Producer Bill Kenwright has enjoyed a long and successful run with the Agatha Christie Theatre Company, touring adaptations of her most popular novels to packed houses around the UK.
Kenwright’s Classic Thriller Company aims to continue this success with works by writers other than Christie. The company’s current offering is a staging of Edgar Wallace’s 1931 thriller The Case of the Frightened Lady.
Sadly, Antony Lampard’s adaptation is a distressingly turgid affair, slavishly adhering to a style of playwriting that thrived in the 1930s. All the action takes place in the hallway of a stately home, while all the interesting stuff – affairs, murders and a fancy dress party – take place elsewhere, only to be reported back. The plot is formulaic and Lampard makes absolutely no attempt to update either the staging or the way the material is handled.

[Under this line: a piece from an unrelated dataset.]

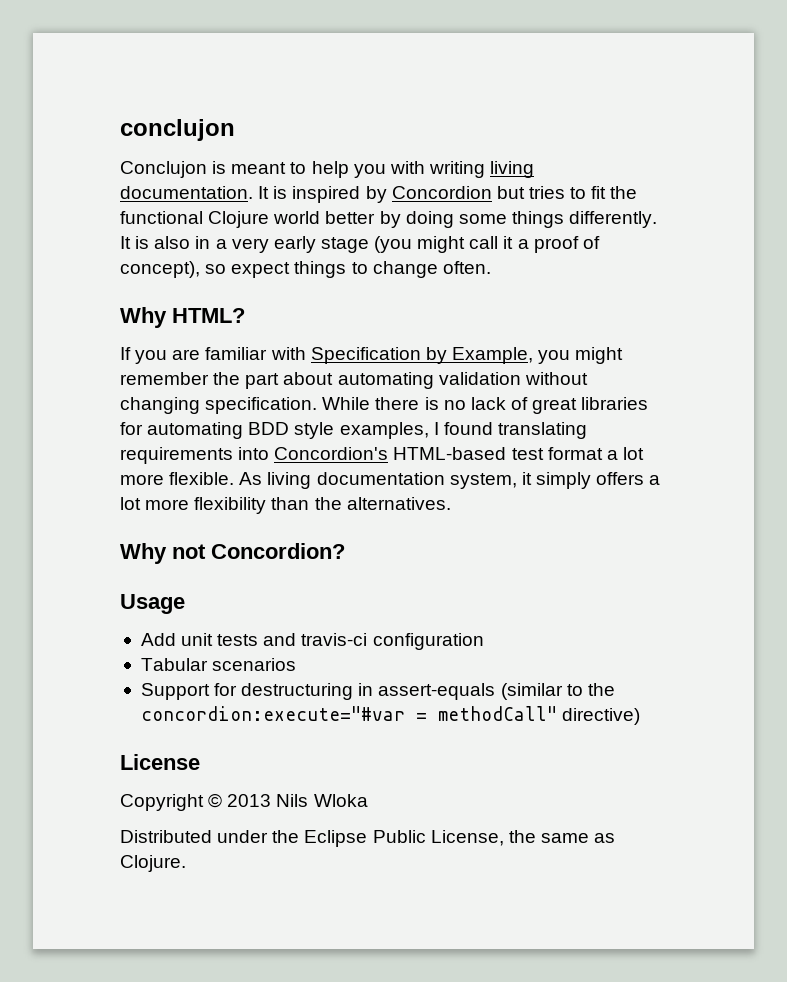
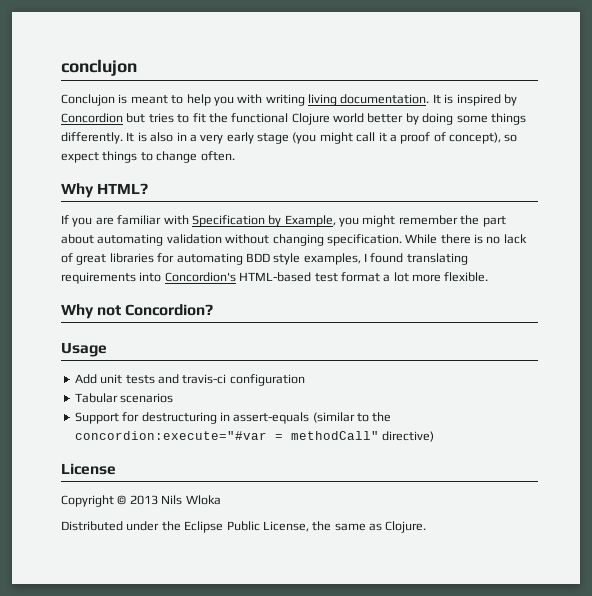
[239,472,661,489] [120,497,451,514] As living documentation system, it simply offers a lot more flexibility than the alternatives. -> (489, 277) none

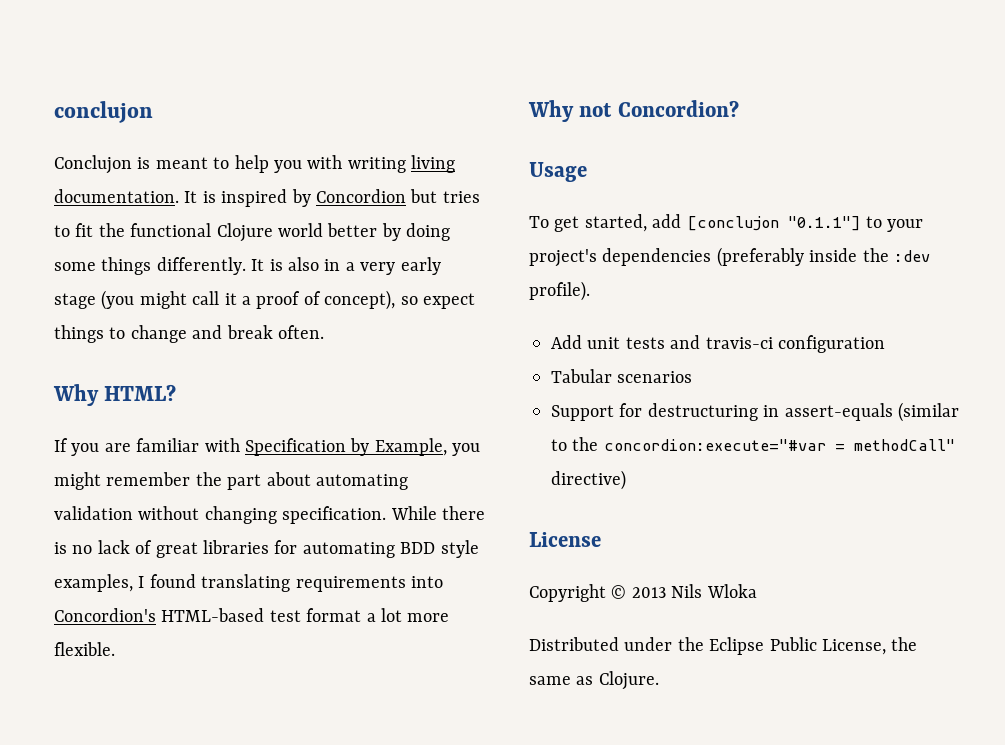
(198, 157) none -> [192,325,273,339] and break
(107, 349) none -> [529,214,924,232] [529,247,930,267] [529,281,590,301] // To get started, add [conclujon "0.1.1"] to your project's dependencies (preferably inside the :dev profile).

Former Coronation Street actor Gray O’Brien as Chief Superintendent Tanner handles the material respectfully enough, but there’s nothing here for him to get his teeth into.
There’s also no real sleuthing to engage the audience, just a series of informal interrogations with a succession of two-dimensional characters. Rula Lenska wanders on and off imperiously as the haughty Lady Lebanon while ex-Skins star April Pearson plays a woefully underwritten damsel in distress. Glenn Carter struggles to look suitably menacing as the mysterious footman Gilder.
Roy Marsden’s production flounders awkwardly, but it’s understandable given the material – this is a thriller with practically no thrills whatsoever.